Canadian Pacific Railway Ltd. hasn’t agreed to the settlement, according to the Bangor Daily News, which reports that the judge in the case has delayed his decision on the settlement. Canadian Pacific has asked the court to shield it from future litigation and challenged the Quebec provincial court’s jurisdiction.

It is no surprise that oil companies would prefer to pay fines of tens of millions of dollars to avoid future litigation as well as duck responsibility for the full cost of the cleanup. Rebuilding the destroyed Lac Megantic property is expected to take as long as eight years and as much as $2.7 billion.

This approach has proven successful for the oil and rail industry in the past. In 2009, when a Canadian National (CN) ethanol train derailed in Cherry Valley, Illinois resulting in a fire and the death of one woman and injury to several others, the railroad paid the surviving family members $36 million.

The National Transportation Safety Board laid some of the blame for that tragedy on the “inadequate design of the tank cars, which made them subject to damage and catastrophic loss of hazardous materials during the derailment.”

But CN just paid the $36 million and the industry kept using the same inadequate DOT-111 tank cars to move ethanol and crude oil. It was the DOT-111 tank cars that were involved in the Lac-Megantic accident four years later, and the same tank cars that the oil industry is currently fighting to keep on the rails as long as possible.

There is no question it is far more profitable for the oil and rail industries to continue to use unsafe rail tank cars and to just pay off the families of the victims or for environmental damages from oil spills after any accidents than to invest in safer tank cars.

Canadian National has had two oil train derailments already in 2015 which the company reports have cost it $40 million. However, CN still reported over $700 million in net income for just the first quarter of 2015.

Business as usual in the oil-by-rail industry is highly profitable. Which is why the oil and rail industries are fighting against any safety measures that would require investment and cut into profits.

After the faulty tank cars, the two other issues the oil industry has fought against are modernized braking systems and removing the volatile and explosive natural gas liquids from the oil itself via stabilization.

Both of these proven safety measures would cost the industry billions of dollars to implement. So they haven’t done anything. It is far more profitable to live with the consequences of some accidents and make relatively small payouts to avoid lawsuits than it is to invest in safe alternatives.

In 2013, the year of the Lac-Megantic disaster, the big five oil companies made $93 billion in profits. Fines and settlements like those resulting from oil train disasters or deadly refinery accidents are simply a cost of doing business. And for these companies, it turns out to be a very small cost when compared to the profits.

In a forum on rail safety held in Albany, NY this month, emergency first responders from three oil train accidents (Lac-Megantic, Lynchburg, Virginia and Galena, Illinois) recounted their experiences dealing with oil train fires and explosions. While offering excellent insights to the risks involved with oil-by-rail, there also was insight into how the rail companies responded once the accidents occurred.

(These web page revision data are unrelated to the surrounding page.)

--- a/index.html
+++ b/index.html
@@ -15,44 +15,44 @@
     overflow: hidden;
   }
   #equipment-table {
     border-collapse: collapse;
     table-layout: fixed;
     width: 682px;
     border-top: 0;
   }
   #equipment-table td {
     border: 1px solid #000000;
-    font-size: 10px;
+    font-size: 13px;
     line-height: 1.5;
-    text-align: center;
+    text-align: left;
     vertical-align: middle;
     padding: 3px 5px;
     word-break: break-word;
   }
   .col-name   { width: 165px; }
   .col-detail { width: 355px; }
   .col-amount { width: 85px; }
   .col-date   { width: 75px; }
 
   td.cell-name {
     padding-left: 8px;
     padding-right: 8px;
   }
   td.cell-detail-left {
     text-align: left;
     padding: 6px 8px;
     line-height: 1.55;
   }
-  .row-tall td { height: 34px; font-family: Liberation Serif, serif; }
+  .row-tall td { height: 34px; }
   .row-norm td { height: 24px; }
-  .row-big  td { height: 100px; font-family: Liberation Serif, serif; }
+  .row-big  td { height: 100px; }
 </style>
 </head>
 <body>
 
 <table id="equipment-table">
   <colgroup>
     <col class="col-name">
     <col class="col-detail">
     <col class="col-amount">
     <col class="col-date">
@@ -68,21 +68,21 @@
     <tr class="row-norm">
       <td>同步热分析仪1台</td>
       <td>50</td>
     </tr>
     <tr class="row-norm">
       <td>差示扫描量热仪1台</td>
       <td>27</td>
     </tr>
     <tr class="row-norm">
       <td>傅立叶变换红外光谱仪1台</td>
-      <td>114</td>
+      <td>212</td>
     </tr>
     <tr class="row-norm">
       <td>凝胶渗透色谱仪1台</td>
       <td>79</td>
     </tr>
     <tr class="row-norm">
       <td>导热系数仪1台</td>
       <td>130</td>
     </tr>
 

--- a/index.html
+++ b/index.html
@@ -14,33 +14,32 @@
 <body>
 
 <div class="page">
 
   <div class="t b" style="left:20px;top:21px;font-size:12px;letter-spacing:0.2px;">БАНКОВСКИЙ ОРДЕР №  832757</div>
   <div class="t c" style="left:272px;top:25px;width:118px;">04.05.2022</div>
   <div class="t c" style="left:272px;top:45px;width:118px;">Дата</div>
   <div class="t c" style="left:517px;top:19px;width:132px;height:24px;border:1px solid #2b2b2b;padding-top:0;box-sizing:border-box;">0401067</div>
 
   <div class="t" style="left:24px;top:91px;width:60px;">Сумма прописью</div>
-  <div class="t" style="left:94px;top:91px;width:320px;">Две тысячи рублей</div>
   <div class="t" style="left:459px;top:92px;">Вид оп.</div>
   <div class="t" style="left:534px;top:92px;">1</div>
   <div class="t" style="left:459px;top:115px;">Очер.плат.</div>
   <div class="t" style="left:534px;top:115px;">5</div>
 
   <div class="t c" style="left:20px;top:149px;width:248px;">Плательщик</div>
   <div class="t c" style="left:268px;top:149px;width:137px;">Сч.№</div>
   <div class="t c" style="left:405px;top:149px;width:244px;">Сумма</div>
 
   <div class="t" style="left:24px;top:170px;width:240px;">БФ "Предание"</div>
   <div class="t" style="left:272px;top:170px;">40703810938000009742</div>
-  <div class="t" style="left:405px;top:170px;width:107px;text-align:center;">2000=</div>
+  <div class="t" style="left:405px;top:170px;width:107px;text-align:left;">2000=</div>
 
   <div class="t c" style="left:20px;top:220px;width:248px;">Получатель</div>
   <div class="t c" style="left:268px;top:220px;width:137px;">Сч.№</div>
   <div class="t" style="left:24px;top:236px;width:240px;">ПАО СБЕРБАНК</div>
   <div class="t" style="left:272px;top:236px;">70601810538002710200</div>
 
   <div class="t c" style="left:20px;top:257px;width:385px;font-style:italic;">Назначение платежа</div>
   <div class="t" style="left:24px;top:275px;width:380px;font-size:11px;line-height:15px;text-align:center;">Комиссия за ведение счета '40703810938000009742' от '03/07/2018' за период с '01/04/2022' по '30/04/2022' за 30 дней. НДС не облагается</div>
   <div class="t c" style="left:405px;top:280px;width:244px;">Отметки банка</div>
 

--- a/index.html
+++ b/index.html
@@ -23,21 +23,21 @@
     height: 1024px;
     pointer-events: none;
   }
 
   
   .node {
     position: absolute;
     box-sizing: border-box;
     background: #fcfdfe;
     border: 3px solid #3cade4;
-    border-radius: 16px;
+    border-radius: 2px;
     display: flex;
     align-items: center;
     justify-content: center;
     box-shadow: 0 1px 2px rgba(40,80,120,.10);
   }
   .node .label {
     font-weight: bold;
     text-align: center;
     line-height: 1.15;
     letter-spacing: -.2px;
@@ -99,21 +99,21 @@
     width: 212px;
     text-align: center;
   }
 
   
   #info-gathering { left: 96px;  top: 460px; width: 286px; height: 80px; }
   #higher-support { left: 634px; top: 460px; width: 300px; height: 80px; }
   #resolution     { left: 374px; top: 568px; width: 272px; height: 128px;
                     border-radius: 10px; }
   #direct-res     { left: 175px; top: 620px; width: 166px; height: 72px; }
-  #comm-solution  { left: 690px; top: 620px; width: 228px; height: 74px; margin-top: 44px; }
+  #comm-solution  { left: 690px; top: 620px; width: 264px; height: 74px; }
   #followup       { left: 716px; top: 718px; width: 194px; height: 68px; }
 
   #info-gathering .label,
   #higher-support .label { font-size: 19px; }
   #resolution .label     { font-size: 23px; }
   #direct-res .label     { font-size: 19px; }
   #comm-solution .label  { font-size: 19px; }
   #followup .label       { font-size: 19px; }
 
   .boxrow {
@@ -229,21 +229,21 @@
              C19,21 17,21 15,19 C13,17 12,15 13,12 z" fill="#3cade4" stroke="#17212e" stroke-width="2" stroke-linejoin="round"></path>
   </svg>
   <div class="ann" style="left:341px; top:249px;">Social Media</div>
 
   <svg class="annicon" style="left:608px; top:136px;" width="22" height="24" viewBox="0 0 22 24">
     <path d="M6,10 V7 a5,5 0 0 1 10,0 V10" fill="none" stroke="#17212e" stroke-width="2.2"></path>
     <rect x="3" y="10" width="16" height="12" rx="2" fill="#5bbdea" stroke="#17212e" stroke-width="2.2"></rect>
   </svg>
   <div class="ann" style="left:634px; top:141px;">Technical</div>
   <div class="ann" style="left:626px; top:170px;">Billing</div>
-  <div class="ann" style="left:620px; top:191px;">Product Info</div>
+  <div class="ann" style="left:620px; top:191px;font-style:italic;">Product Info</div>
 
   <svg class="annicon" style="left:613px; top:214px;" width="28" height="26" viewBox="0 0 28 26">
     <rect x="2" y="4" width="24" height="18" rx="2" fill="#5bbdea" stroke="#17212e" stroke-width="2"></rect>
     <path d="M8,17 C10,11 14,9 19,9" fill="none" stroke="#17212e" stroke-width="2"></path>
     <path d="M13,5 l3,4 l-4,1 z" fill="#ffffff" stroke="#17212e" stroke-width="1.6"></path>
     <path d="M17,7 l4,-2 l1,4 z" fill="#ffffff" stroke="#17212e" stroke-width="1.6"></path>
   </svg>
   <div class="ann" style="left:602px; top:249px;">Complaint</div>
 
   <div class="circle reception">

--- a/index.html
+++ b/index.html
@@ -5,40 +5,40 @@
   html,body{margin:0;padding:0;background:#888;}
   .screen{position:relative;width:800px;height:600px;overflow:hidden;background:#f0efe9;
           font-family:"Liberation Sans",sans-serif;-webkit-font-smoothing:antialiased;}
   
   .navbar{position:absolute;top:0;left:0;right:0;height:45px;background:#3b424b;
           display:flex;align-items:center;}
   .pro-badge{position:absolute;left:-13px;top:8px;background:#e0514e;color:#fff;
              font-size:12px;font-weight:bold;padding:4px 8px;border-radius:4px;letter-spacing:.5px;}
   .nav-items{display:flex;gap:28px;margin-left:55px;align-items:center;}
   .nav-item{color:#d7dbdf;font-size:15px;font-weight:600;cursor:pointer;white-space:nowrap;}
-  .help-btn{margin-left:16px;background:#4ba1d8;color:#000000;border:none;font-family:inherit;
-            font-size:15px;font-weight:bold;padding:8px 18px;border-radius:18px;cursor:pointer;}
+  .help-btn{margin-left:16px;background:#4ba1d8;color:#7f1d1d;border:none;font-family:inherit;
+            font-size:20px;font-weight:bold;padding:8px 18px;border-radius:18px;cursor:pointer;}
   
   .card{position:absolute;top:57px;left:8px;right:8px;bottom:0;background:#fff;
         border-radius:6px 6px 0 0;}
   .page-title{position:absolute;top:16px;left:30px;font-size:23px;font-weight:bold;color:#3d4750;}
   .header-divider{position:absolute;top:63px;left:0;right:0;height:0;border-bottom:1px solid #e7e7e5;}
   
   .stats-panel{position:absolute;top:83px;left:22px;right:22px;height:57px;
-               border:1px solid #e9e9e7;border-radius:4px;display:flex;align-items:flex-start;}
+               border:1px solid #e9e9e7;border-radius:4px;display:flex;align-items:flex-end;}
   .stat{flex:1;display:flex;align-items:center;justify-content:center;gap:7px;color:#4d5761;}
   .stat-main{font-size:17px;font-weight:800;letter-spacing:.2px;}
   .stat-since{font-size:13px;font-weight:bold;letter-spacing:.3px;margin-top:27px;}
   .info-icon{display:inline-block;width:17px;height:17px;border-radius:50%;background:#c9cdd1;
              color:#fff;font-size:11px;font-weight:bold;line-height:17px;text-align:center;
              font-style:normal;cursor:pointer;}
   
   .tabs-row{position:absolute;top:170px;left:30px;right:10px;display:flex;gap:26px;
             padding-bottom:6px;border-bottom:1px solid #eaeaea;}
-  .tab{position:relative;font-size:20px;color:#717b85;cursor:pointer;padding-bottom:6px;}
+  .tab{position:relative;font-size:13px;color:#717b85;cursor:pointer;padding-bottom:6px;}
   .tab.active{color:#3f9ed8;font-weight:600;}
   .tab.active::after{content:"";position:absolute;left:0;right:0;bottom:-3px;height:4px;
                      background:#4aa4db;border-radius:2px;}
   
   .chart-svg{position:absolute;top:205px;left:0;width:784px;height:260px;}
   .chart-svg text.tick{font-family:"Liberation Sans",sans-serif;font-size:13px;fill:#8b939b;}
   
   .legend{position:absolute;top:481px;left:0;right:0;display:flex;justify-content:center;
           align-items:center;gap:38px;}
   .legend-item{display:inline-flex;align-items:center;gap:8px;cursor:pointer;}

For both the Lynchburg and Galena accidents, it was noted that the rail companies were on the scene almost immediately. And they rebuilt the tracks and got them back in operation as soon as possible because in Galena, rail downtime was costing the company $1 million an hour. When money is at stake, the rail companies jump into action.

Did the rail company jump into action the day before the Lynchburg rail accident when an inspection revealed a defect in the track in Lynchburg? No.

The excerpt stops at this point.